Top minds from Microsoft, IDC, Adobe, PWC, Ernst & Young and Poly joined the summit yesterday and drilled down into some of the complexities surrounding hybrid work and discussed how companies can accommodate what employees want: the best of both worlds.

“We know that flexibility is important to employees in this new world of hybrid work, but we also see it as key in building resilience and driving growth throughout every business. However, there is no one-size-fits-all approach and this is why we invited leaders to come together to explore this next great disruption and learn from each other,” says Colin Erasmus, Modern Workplace and Security Business Group Lead at Microsoft South Africa.

Speakers at the event agreed that leaders across the public and private sector need to acknowledge the drastic changes that have taken place in the last 18-months and then develop new strategies in order to thrive in the new normal. This means embracing an agile approach to work, deploying innovative tools and technologies, using insights from recent studies to inform future strategies and unlocking news ways of working.

Colin Erasmus

Putting employees front and centre

Many experts and business leaders have come forward with strong opinions on how, when and where people should work in a hybrid world. Studies have made it clear that hybrid is here to stay, but leaders are battling to decide what it should look like. 

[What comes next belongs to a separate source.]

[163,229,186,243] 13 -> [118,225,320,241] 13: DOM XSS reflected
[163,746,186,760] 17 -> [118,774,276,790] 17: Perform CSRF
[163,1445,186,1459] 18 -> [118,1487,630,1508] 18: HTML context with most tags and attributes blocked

Ongoing research shows that employees crave more in-person time with their team but wish to keep the flexibility of remote work. This complexity is what Microsoft calls the Hybrid Work Paradox. 

For hybrid work to be a sustainable model, employers will need to embrace flexibility, understand and make room for different working styles and foster a culture of trust.

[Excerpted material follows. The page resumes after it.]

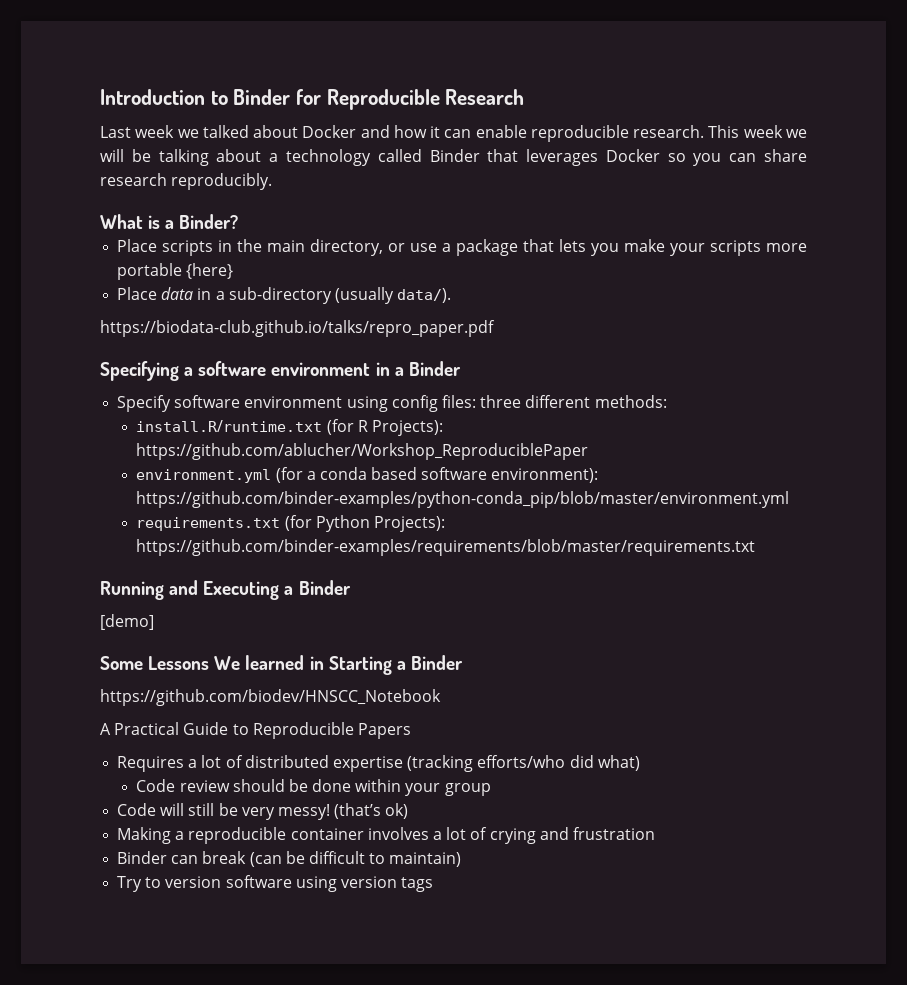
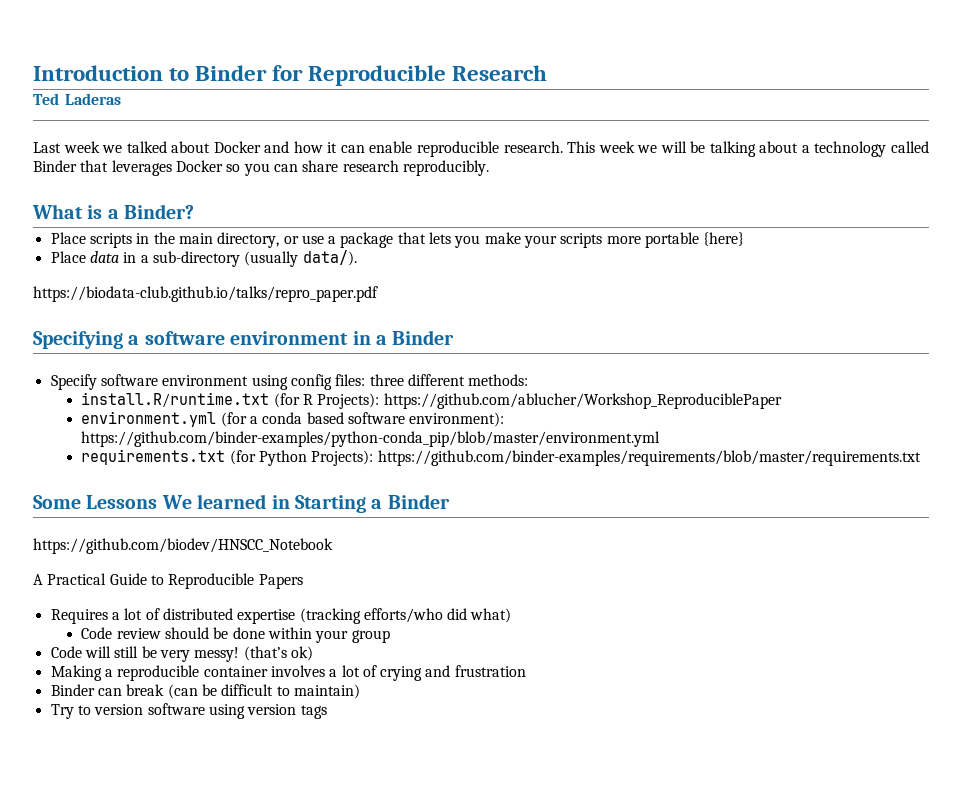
(525, 97) none -> [33,93,122,105] // Ted Laderas
[100,580,351,600] [100,614,154,630] // Running and Executing a Binder // [demo] -> (921, 458) none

Thought leaders at the summit agreed that success begins when people are placed  at the centre. In fact, according to PwC, while COVID-19 triggered the ‘virtual age’ of the working world, we are now entering the ‘personalised age’. This new phase of work is essentially all about maximising convenience and performance, well-being and productivity.

Reimagining the digital experience

According to the IDC, another defining element of the future workplace is the emergence of intelligent digital workspaces. Supported by AI and machine learning, these workspaces should enable a more efficient flow of work. They should augment process execution, providing access to the data, digital and physical and social resources that are required to complete work anywhere.

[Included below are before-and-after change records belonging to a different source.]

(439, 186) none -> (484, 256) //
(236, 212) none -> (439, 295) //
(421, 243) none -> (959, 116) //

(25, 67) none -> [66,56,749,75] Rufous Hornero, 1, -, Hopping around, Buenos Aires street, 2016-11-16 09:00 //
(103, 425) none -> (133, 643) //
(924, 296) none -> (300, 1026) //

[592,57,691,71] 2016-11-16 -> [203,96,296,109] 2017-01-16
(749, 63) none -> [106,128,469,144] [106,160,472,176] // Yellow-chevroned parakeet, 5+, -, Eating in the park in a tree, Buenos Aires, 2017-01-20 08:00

“A key consideration for a hybrid future is that spaces and places become more important than they were before. Hybrid meetings, for example, are an entirely new kind of meeting that requires rethinking our approach to ensure we’re putting every attendee on equal footing, whether they are in the room or not,” says Erasmus.

Recent innovations in Microsoft Teams Rooms are helping companies have impactful, engaging hybrid meetings where everyone feels included. These include features such as AI-powered active speaker tracking, enabling in-room cameras to use audio, facial movements, and gestures to detect who in the room is speaking. Multiple video streams also allow in-room participants to be placed in their own video pane.

Technology will play a fundamental role in the ability of employers to deliver on the requirements of the ‘personalised age’. Whether employees are in the office or working remotely, the digital employee experience is the new employee experience.

While business leaders have considered their own business practices and working models, employees are also thinking about whether their values are shared by their organisation.

“Meeting employee expectations, not just to attract and to retain talent, but to enable personal well-being, will be a challenge for every leader and every organisation. But if business leaders listen to their employees and customers and incorporate flexibility into everything they do, they can create a better future of work,” concludes Erasmus.